* _TASK DETAILS_: The expected output is the line with "(158, 591) none" followed by every remaining line of the entries, all repeated exactly.
+++ EXTRACTED RECORDS +++
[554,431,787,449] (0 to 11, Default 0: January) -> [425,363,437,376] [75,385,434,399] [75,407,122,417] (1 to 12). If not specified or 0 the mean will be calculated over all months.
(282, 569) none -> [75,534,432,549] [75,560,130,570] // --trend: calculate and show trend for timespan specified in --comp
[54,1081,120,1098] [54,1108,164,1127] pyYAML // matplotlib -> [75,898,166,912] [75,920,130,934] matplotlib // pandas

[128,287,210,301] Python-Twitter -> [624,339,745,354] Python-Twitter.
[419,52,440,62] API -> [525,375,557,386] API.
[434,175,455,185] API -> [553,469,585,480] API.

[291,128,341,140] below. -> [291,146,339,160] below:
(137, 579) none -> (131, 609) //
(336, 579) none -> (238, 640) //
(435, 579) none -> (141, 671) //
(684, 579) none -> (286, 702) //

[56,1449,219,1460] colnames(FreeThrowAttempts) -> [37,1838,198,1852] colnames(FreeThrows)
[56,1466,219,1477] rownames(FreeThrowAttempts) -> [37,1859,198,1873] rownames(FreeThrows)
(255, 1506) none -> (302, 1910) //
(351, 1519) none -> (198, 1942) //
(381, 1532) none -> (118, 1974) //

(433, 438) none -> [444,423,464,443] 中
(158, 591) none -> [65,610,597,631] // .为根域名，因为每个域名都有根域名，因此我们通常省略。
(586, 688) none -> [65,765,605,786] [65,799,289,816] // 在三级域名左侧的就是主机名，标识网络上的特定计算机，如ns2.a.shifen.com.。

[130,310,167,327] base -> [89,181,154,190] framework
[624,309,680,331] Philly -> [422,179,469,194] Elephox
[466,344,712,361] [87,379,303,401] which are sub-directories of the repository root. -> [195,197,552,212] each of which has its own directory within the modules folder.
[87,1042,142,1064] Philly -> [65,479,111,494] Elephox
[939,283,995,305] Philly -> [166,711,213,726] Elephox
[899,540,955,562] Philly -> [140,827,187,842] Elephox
+++
* _EXERCISE ANSWER_:
(158, 591) none -> [65,610,597,631] // .为根域名，因为每个域名都有根域名，因此我们通常省略。
(586, 688) none -> [65,765,605,786] [65,799,289,816] // 在三级域名左侧的就是主机名，标识网络上的特定计算机，如ns2.a.shifen.com.。

[130,310,167,327] base -> [89,181,154,190] framework
[624,309,680,331] Philly -> [422,179,469,194] Elephox
[466,344,712,361] [87,379,303,401] which are sub-directories of the repository root. -> [195,197,552,212] each of which has its own directory within the modules folder.
[87,1042,142,1064] Philly -> [65,479,111,494] Elephox
[939,283,995,305] Philly -> [166,711,213,726] Elephox
[899,540,955,562] Philly -> [140,827,187,842] Elephox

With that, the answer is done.